Quando a mulher começou a ser agredida e contou sobre a situação à família, não recebeu o apoio esperado. Quando buscou a delegacia, em Pernambuco, pela primeira vez, só foi recebida por policiais homens que, segundo ela, teriam a desencorajado de denunciar.

"Eu precisava de ajuda. As pessoas pensavam, até ali, que ajuda era só a financeira, mas não era isso. Precisa me desvincular emocionalmente dele. Enquanto isso, ele dizia que se eu deixasse ele, ele me matava e matava os filhos".

Em meio a uma rotina violenta, veio a terceira gestação. Em 2014, nasceu a terceira filha do casal: "quanto mais o tempo passava, mais ele ficava violento".

A vítima conta que em 2015 o esposo se envolveu com uma funcionária do casal e ele decidiu ir embora. Foi quando ela se viu sozinha com três filhos, mas acreditou que era ali era a retomada da sua liberdade.

Não demorou até que ela soubesse que 'por aí', o ex-marido vinha dizendo: "se eu pegar ela com alguém, eu mato".

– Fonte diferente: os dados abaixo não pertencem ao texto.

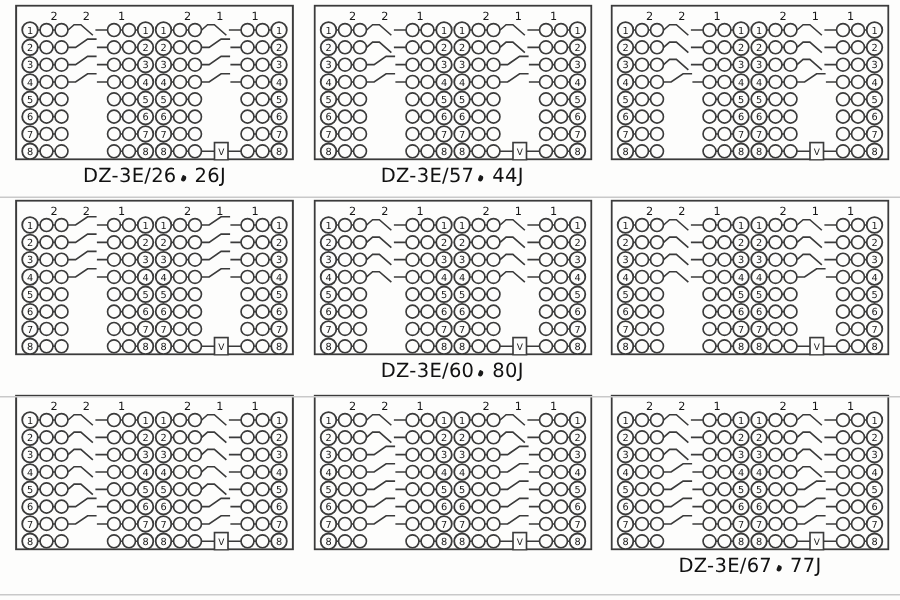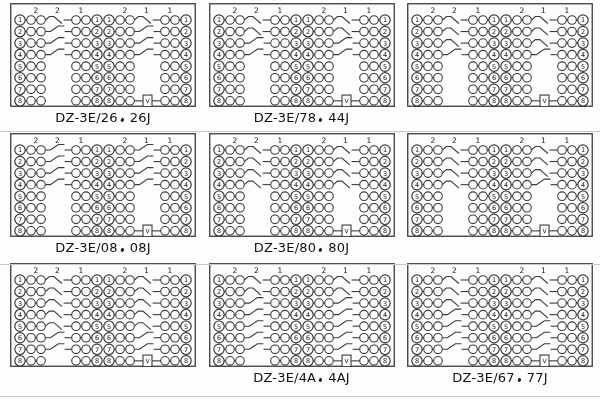"DZ-3E/78" span { text: DZ-3E/78 -> DZ-3E/57 }
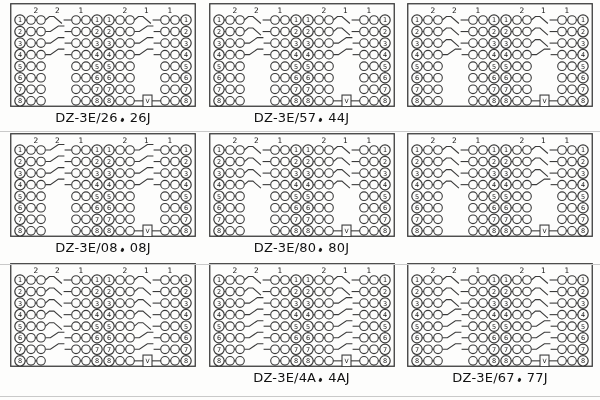"DZ-3E/08" div.caption { html: <div> <span>DZ-3E/08</span> <span></span> <span>08J</span> </div> -> none }
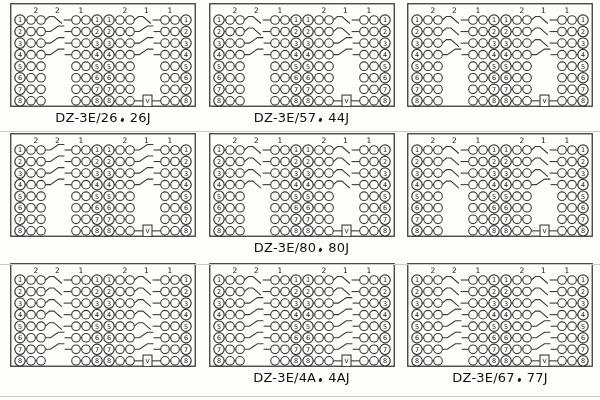"DZ-3E/80" span { text: DZ-3E/80 -> DZ-3E/60 }
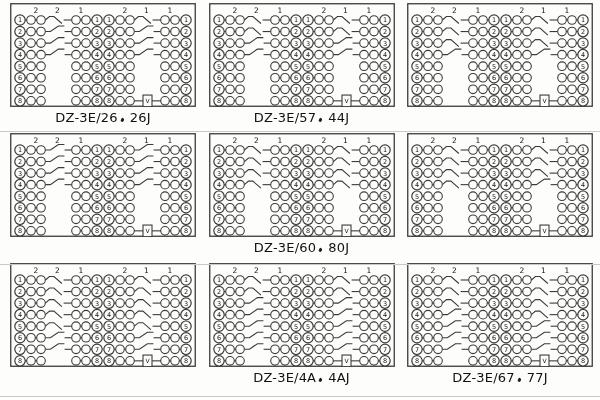"DZ-3E/4A" div.caption { html: <div> <span>DZ-3E/4A</span> <span></span> <span>4AJ</span> </div> -> none }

"Eu fui atrás de refazer minha vida, criar meus filhos, mas ele ainda ia para o meu trabalho, me batia lá. Eu estava separada dele de corpo, mas ele fazia o que queria comigo e ia embora. Em 2019 as ameaças multiplicaram. Mudei de endereço e ele foi para lá ser meu vizinho. Ele achava que eu só sobrevivia porque tinha outro homem".

Ela recorda do dia em que o agressor passou a ameaçar os clientes. O filho do casal teria ligado para a mãe e pedido que ela não fosse ao trabalho, alertando: "o pai vai te matar".

FILHOS QUE PRESENCIAM AS AGRESSÕES

A Defensoria contabiliza que 61% das mulheres atendidas no Nudem, os filhos delas também presenciaram as agressões. Conforme Anna Kelly, "são comuns relatos delas apontando que os filhos ficam emocionalmente doentes por presenciarem os atos de violência dentro de casa".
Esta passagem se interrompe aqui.